START Information shown

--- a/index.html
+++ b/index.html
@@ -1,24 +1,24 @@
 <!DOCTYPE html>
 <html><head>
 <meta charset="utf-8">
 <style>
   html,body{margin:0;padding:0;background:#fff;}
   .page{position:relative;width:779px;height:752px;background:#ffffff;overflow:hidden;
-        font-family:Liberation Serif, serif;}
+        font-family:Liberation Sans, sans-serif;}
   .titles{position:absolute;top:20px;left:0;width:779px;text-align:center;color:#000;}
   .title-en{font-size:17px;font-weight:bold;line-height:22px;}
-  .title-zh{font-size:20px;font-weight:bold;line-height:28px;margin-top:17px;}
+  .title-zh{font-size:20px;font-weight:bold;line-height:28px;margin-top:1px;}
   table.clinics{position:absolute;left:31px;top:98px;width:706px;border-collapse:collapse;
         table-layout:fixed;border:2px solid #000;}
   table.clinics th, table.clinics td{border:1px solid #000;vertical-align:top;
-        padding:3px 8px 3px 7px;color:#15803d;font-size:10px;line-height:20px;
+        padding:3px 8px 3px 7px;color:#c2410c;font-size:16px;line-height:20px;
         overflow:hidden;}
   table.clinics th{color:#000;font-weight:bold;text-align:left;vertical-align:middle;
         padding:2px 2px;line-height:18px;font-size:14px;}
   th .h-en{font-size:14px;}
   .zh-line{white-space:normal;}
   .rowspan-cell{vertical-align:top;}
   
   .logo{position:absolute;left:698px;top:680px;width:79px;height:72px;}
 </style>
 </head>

END Information shown

▸ **Task instructions**: Reproduce the entries above in full by retyping them exactly.

▸ **Solution to this task**:
--- a/index.html
+++ b/index.html
@@ -1,24 +1,24 @@
 <!DOCTYPE html>
 <html><head>
 <meta charset="utf-8">
 <style>
   html,body{margin:0;padding:0;background:#fff;}
   .page{position:relative;width:779px;height:752px;background:#ffffff;overflow:hidden;
-        font-family:Liberation Serif, serif;}
+        font-family:Liberation Sans, sans-serif;}
   .titles{position:absolute;top:20px;left:0;width:779px;text-align:center;color:#000;}
   .title-en{font-size:17px;font-weight:bold;line-height:22px;}
-  .title-zh{font-size:20px;font-weight:bold;line-height:28px;margin-top:17px;}
+  .title-zh{font-size:20px;font-weight:bold;line-height:28px;margin-top:1px;}
   table.clinics{position:absolute;left:31px;top:98px;width:706px;border-collapse:collapse;
         table-layout:fixed;border:2px solid #000;}
   table.clinics th, table.clinics td{border:1px solid #000;vertical-align:top;
-        padding:3px 8px 3px 7px;color:#15803d;font-size:10px;line-height:20px;
+        padding:3px 8px 3px 7px;color:#c2410c;font-size:16px;line-height:20px;
         overflow:hidden;}
   table.clinics th{color:#000;font-weight:bold;text-align:left;vertical-align:middle;
         padding:2px 2px;line-height:18px;font-size:14px;}
   th .h-en{font-size:14px;}
   .zh-line{white-space:normal;}
   .rowspan-cell{vertical-align:top;}
   
   .logo{position:absolute;left:698px;top:680px;width:79px;height:72px;}
 </style>
 </head>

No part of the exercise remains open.